Makabuhay extract or tonic, they say, is also ideal against fevers (it's a febrifuge) and enhances appetite and aids in digestion (hence stomachic). It supposedly boosts the immune system, too. For women having difficulty with menstrual flow, the extract is also said to help increase it. In fact, in many rural places in deep Asia, it is popular for this menstrual effect, easing difficulties during such cycles. Old folks also say never to use Makabuhay on pregnant women, though.

Sometimes, makabuhay stems look like a thinner version of a "kamoteng kahoy" stem.
Sometimes, makabuhay stems look like a thinner version of a "kamoteng kahoy" stem.

In Ayurvedic medicine, Makabuhay is believed to promote longevity and intelligence. Some clinical studies suggest the plant has antioxidant, cardiotonic, antidiarrheal, antidiabetic, antimicrobial, hypolipidemic (correcting cholesterol levels) and antiproliferative properties.

Some farmers, on the other hand, say Makabuhay is an ideal organic pesticide against rice insects, especially when mixed with Madre de Cacao and red pepper.

Sometimes, you'd see the Makabuhay tonic in bottles with some stems still in them. They are sold mostly nearby big churches in local cities. The tonic look golden, like wine.

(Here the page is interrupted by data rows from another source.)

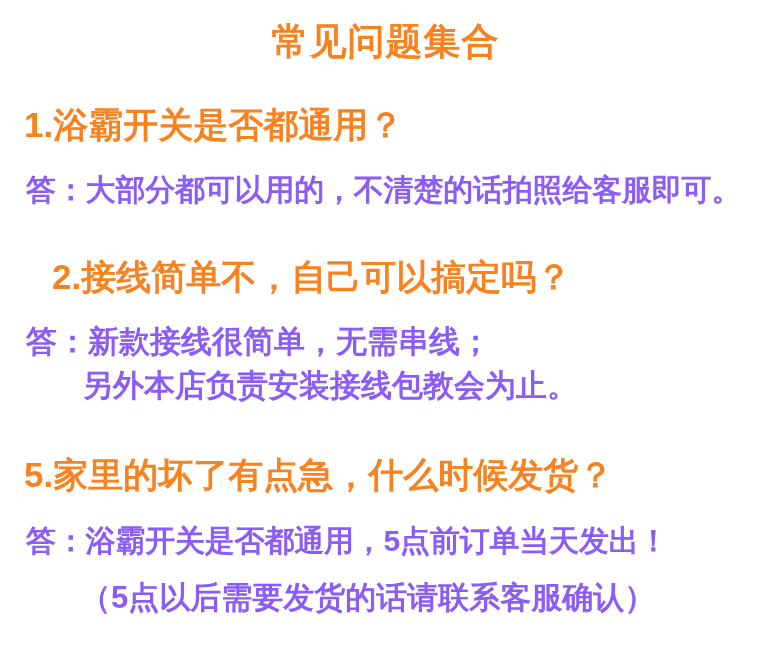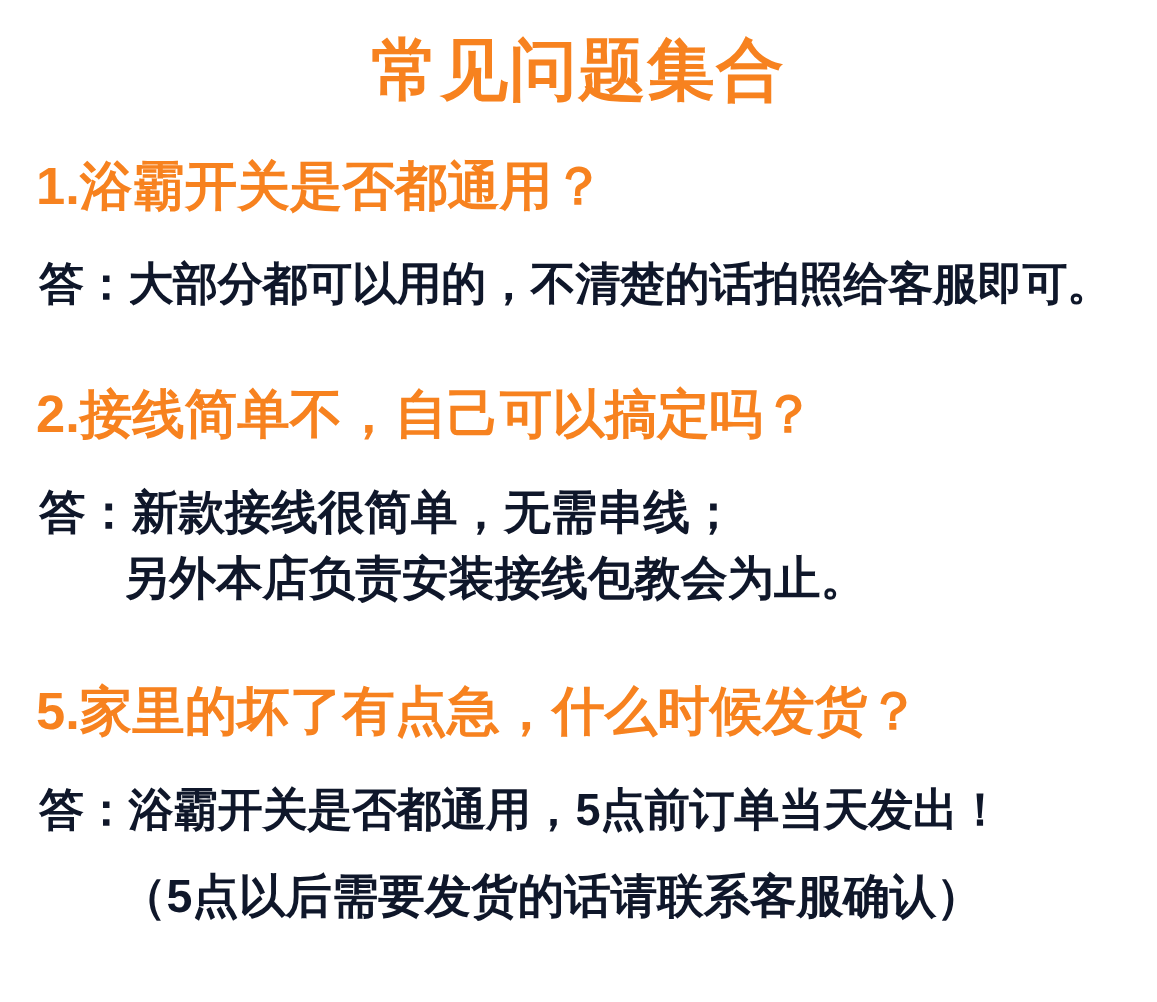--- a/index.html
+++ b/index.html
@@ -25,7 +25,7 @@
     width: 771px;
     text-align: center;
     color: #f7821f;
-    font-size: 45px;
+    font-size: 37px;
     font-weight: bold;
     letter-spacing: 1px;
     line-height: 1.1;

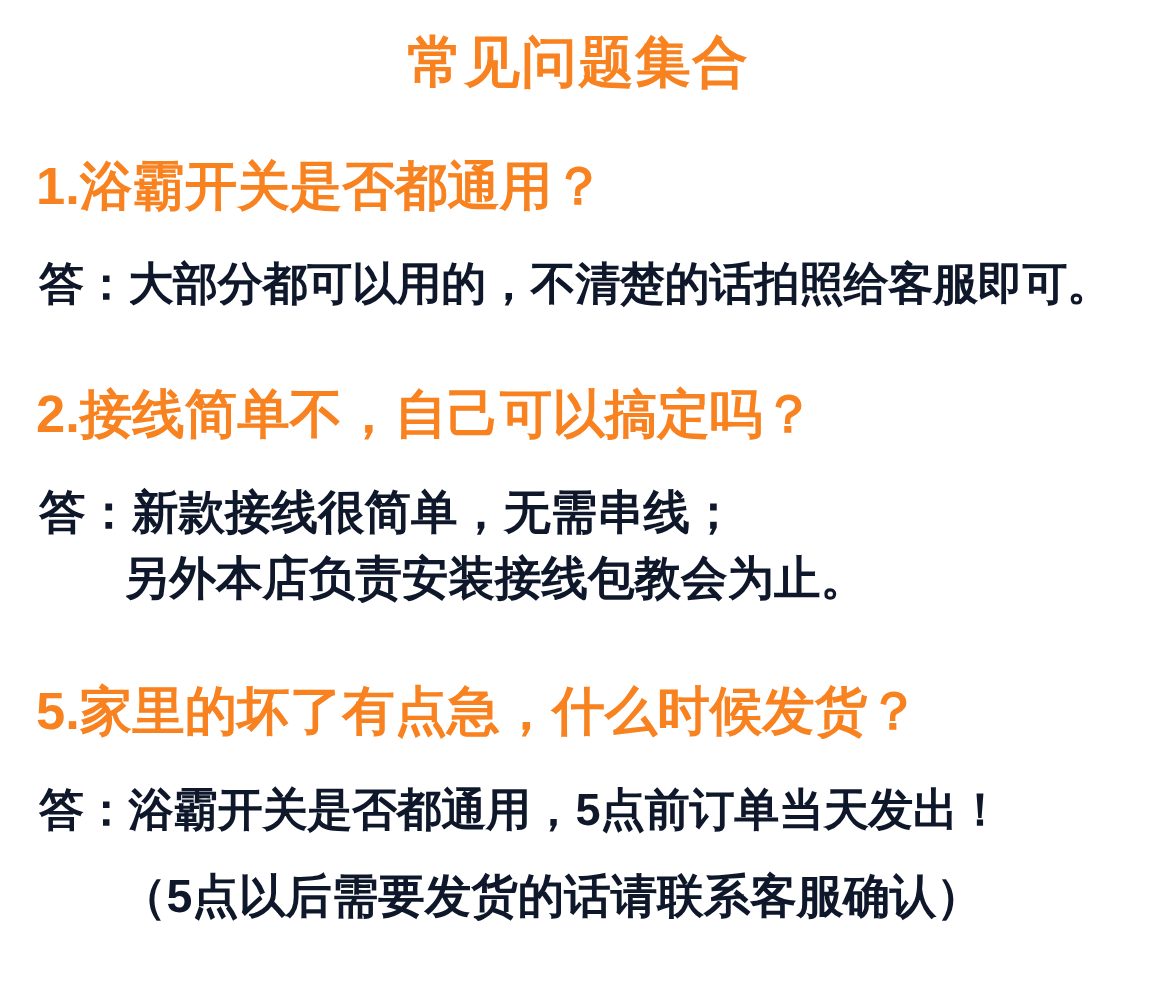--- a/index.html
+++ b/index.html
@@ -49,7 +49,7 @@
   }
 
   .answer {
-    color: #0f172a;
+    color: #8b5cf6;
     font-size: 31px;
     font-weight: bold;
     line-height: 1.32;

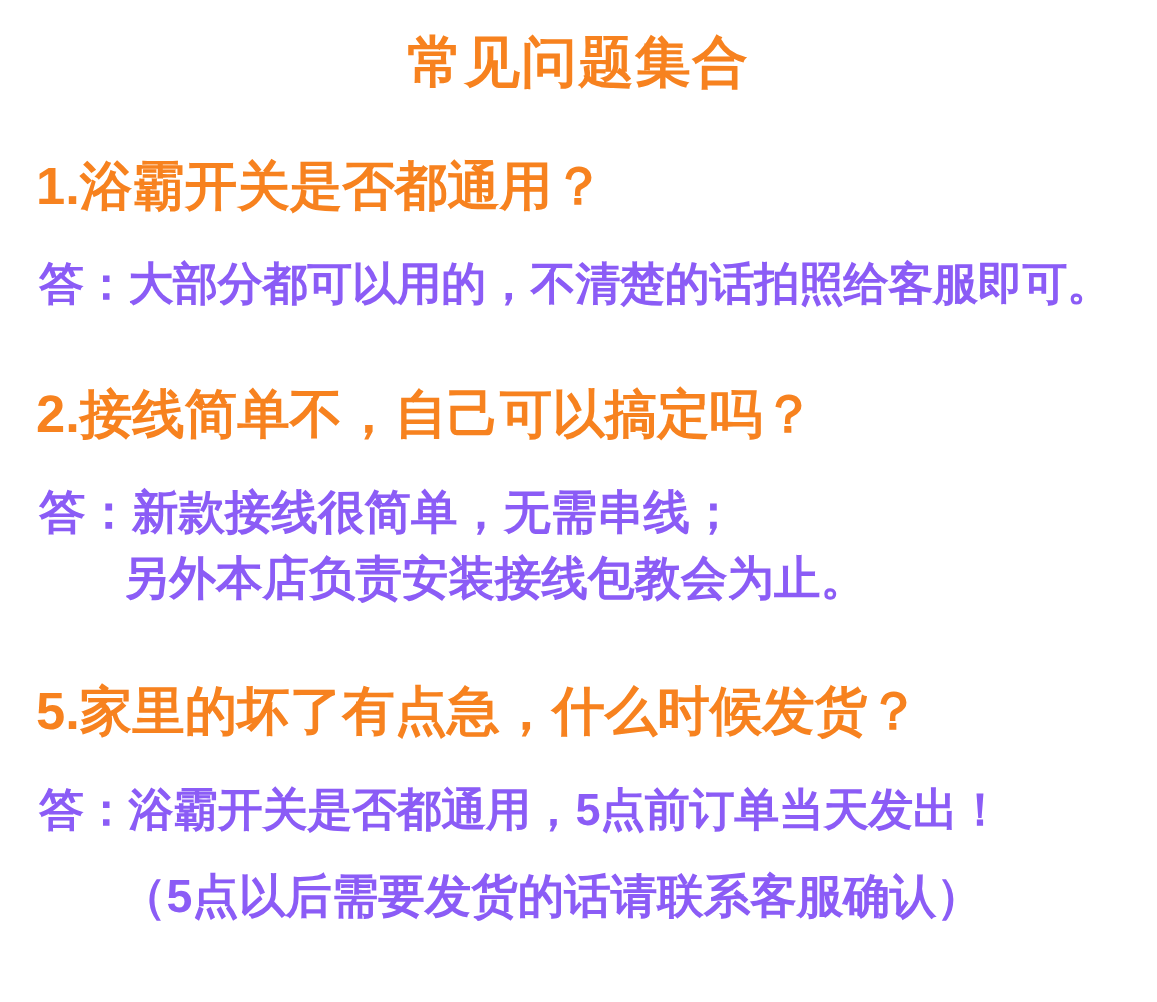--- a/index.html
+++ b/index.html
@@ -74,7 +74,7 @@
   
   #q1 { top: 104px; }
   #a1 { top: 170px; }
-  #q2 { top: 256px; }
+  #q2 { top: 256px; margin-left: 28px; }
   #a2a { top: 322px; }
   #a2b { top: 366px; }
   #q3 { top: 454px; }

I often mistake Makabuhay with Abutra for their similar health effects and appearance. Or are they the same thing?

Caution Though

But before you try making your own Makabuhay tonic, tea, or balm, make sure to consult a competent alternative medicine practitioner. Better yet, seek the advice of a medical doctor who is also an alternative medicine specialist. I'm glad that a growing number of them are in the Philippines, providing people with safe alternative health and healing remedies, like the Makabuhay extract.